Step 7: Sister Marry Me Please
The next thing is to sister up the 4 leg stretchers to beef them up a bit. For this, you will need two 18" and two 13" pieces of 2x6. Glue and screw them in place.
Step 8: Top It Off
The last part of the stand construction is to make the top. Just use whatever 2x material you have, cut them to 24" length and space them evenly. You could make an overhang if you wish, but I preferred the cleaner look of making it flush. Remember to put a space between boards to give rainwater a place to drain.
Step 9: Down the Drain
The next step is to prepare the stand for the barrel's drain. This requires drilling a hole in the top, and another in the side. There will be a 3/4" PVC pipe that exits the barrel, and turns 90 degrees to protrude out of the stand's side. I chose a 1-1/2" drill bit for the hole on the top (to allow a little bit of wiggle room), and a smaller one for the hole in the front.
With the 2 holes drilled, next you must attach the PVC to the drum's screw on cap. However, to keep sediment from entering the drain, I added a riser to the inside of the cap. The riser is nothing more than a 2" PVC coupling. I mixed up some epoxy, poured it in the recess and stuck the coupling on. For my drum, the cap is outfitted with a threaded hole that fit a 3/4" threaded male coupling perfectly.

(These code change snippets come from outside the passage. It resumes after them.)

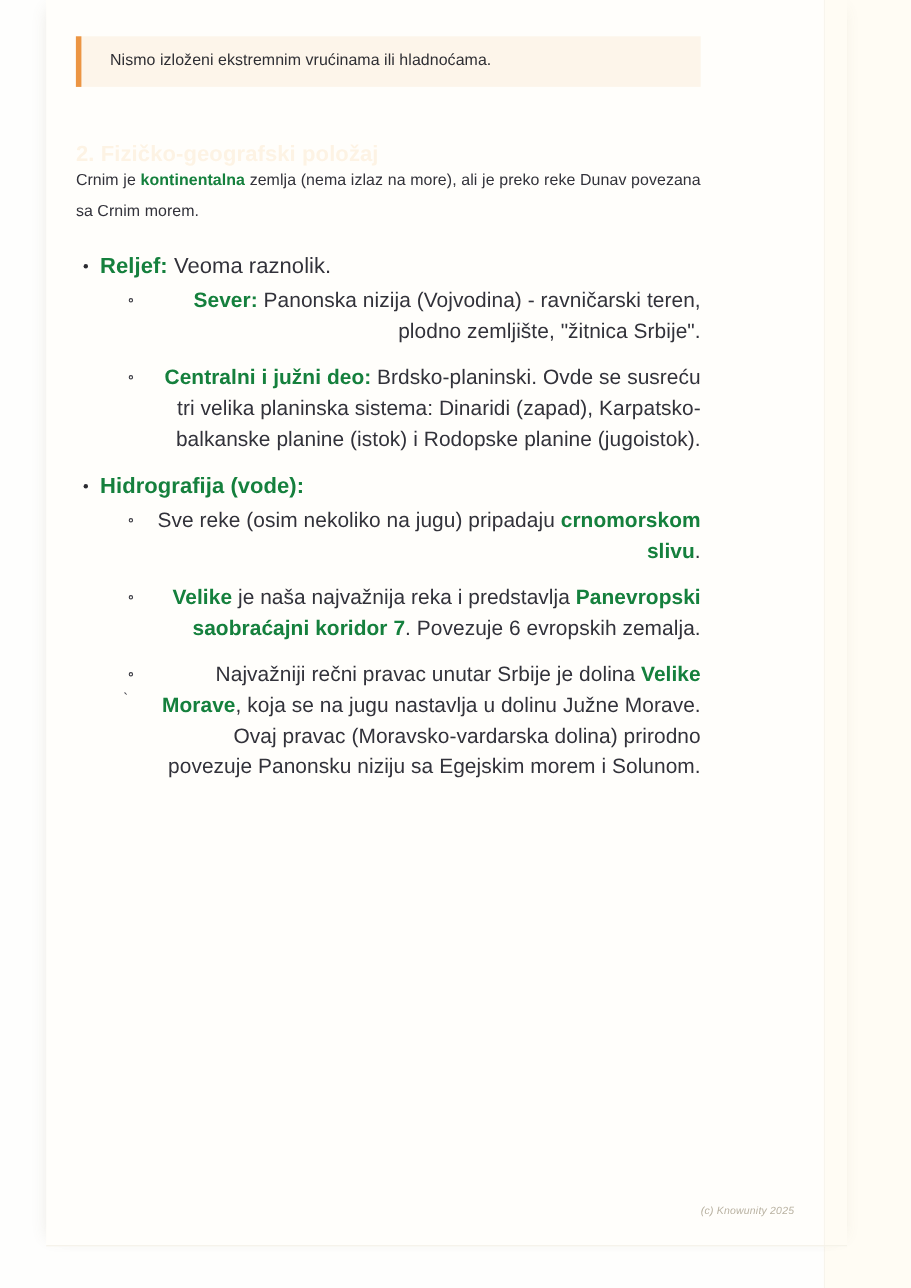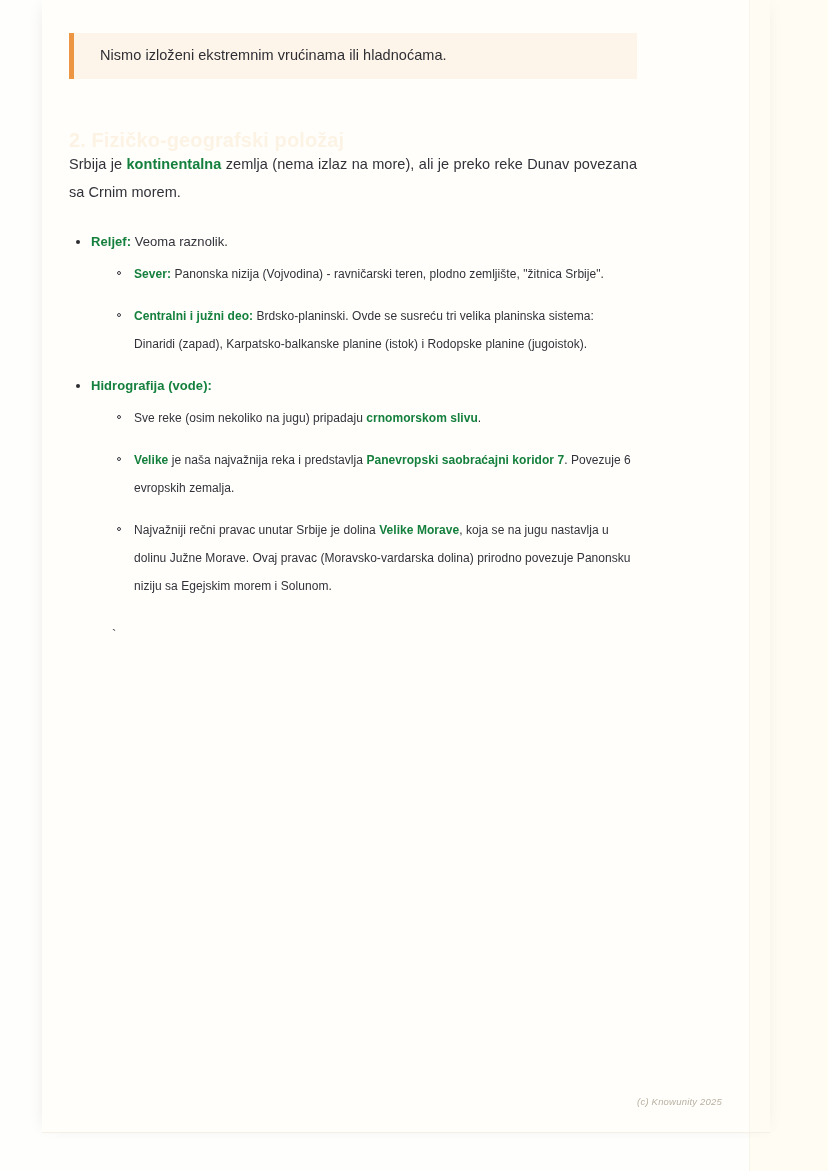--- a/index.html
+++ b/index.html
@@ -250,7 +250,7 @@
       <div class="body-block">
 
         <p class="lead">
-          <span>Srbija je </span><b>kontinentalna</b><span> zemlja (nema izlaz na more), ali je preko reke Dunav povezana sa Crnim morem.</span>
+          <span>Crnim je </span><b>kontinentalna</b><span> zemlja (nema izlaz na more), ali je preko reke Dunav povezana sa Crnim morem.</span>
         </p>
 
         <ul class="level1">

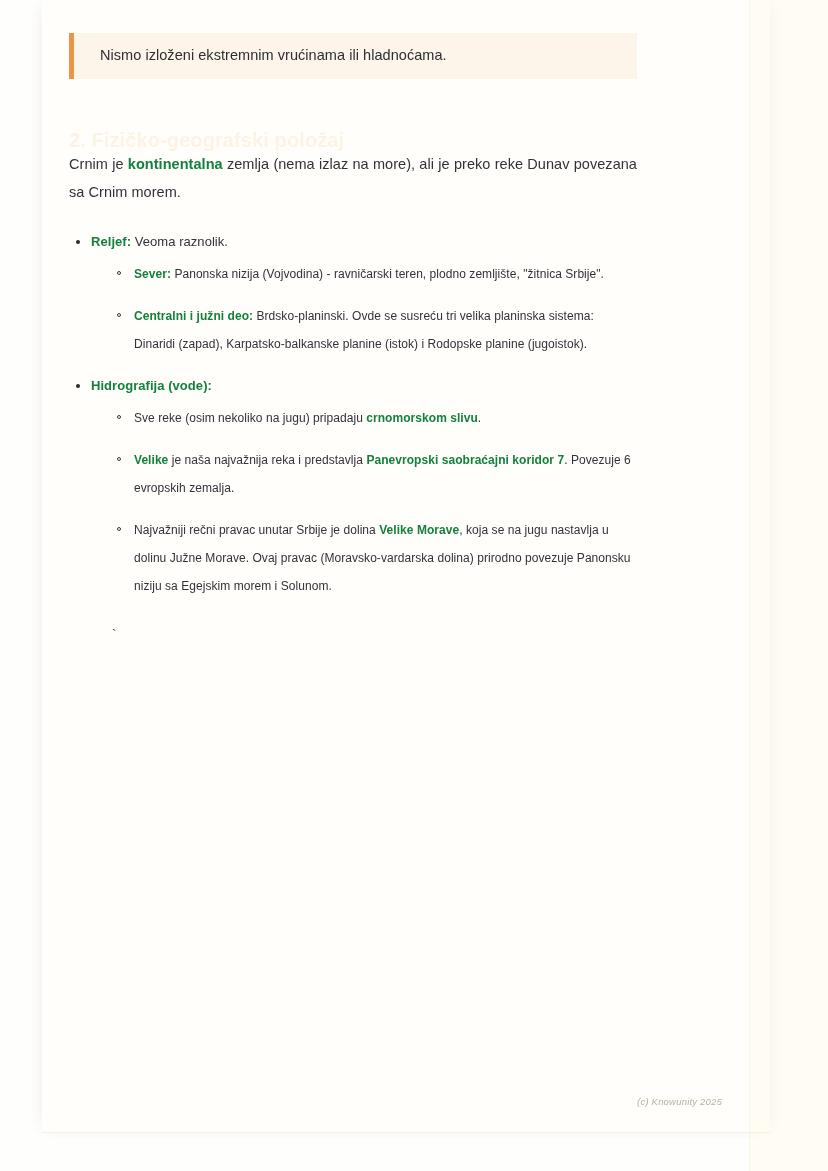--- a/index.html
+++ b/index.html
@@ -150,7 +150,7 @@
     margin-bottom: 0;
   }
   ul.level1 > li.l1 > .l1-line {
-    font-size: 13px;
+    font-size: 20px;
     line-height: 28px;
     color: #32323A;
     letter-spacing: 0.05px;

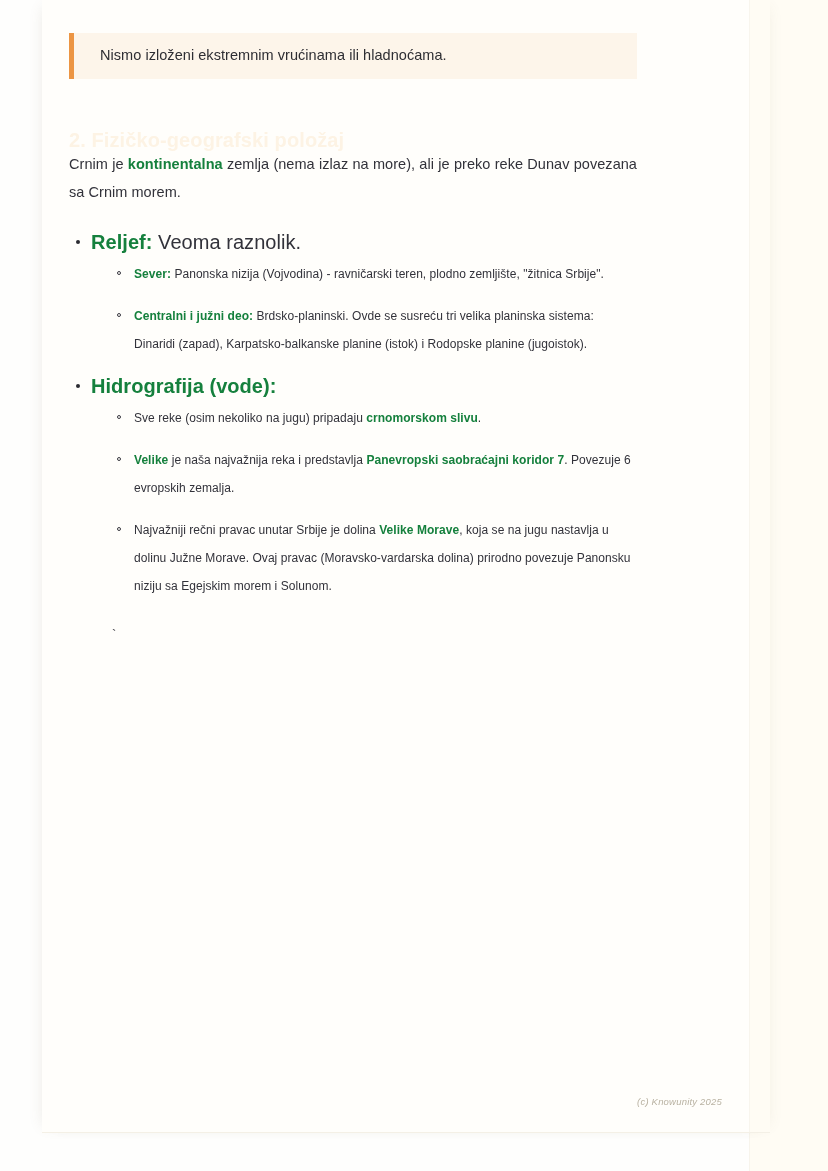--- a/index.html
+++ b/index.html
@@ -189,10 +189,11 @@
   }
   ul.level2 > li.l2 > .l2-line {
     display: block;
-    font-size: 12px;
+    font-size: 19px;
     line-height: 28px;
     color: #32323A;
     letter-spacing: 0.05px;
+    text-align: right;
   }
 
   .group-gap { height: 14px; }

Now it is time to assemble the 3/4" PVC components that make up the rest of the drain. Note that some of them need to be assembled once the barrel is in it's final resting place. See the 'exploded view' for a complete visual of which pieces go where. Basically, the vertical parts can be assemled/attached, then you place the barrel on the stand, then you assemble/attach the horizontal parts.
Step 10: A Solid Foundation
With the drain pipe installed on the barrel, now you must pick a spot for the barrel and prepare the foundation. For me, it was directly under the gutter's downspout. The foundation itself is nothing more than 4 chunks of pressure treated 4x6 wood, placed on level ground. Cinder blocks would work too - the main idea is to spread out the weight of the full barrel.
Step 11: Connect to Gutter
Next the rainwater needs to be diverted into the barrel. Your application may differ, but the basic premise is to pipe the water into a hole cut in the top of the barrel. For me, a 3" to 2" PVC reducer fit perfectly onto the gutter's flange (attached with sheet metal screws). I came out of the reducer with a 2" PVC elbow, then another, then a 6" length of 2" PVC, directly into the barrel.
Step 12: Overflow Mechanism
When the barrel is full, you will want additional rainwater to take it's normal course through the downspout. To achieve this, I used the male and female 2" PVC adapters, a 2" PVC elbow, and a short piece of 2" PVC. Cut a round hole in the side of the barrel at the elevation you want to be the high water mark. Make the hole sized so the male adapter will fit snug. Pass the male adapter through, and screw on the female adapter. Now you have a PVC fitting on which to glue the elbow (on the outside), then a short piece of 2" PVC which sticks into the downspout.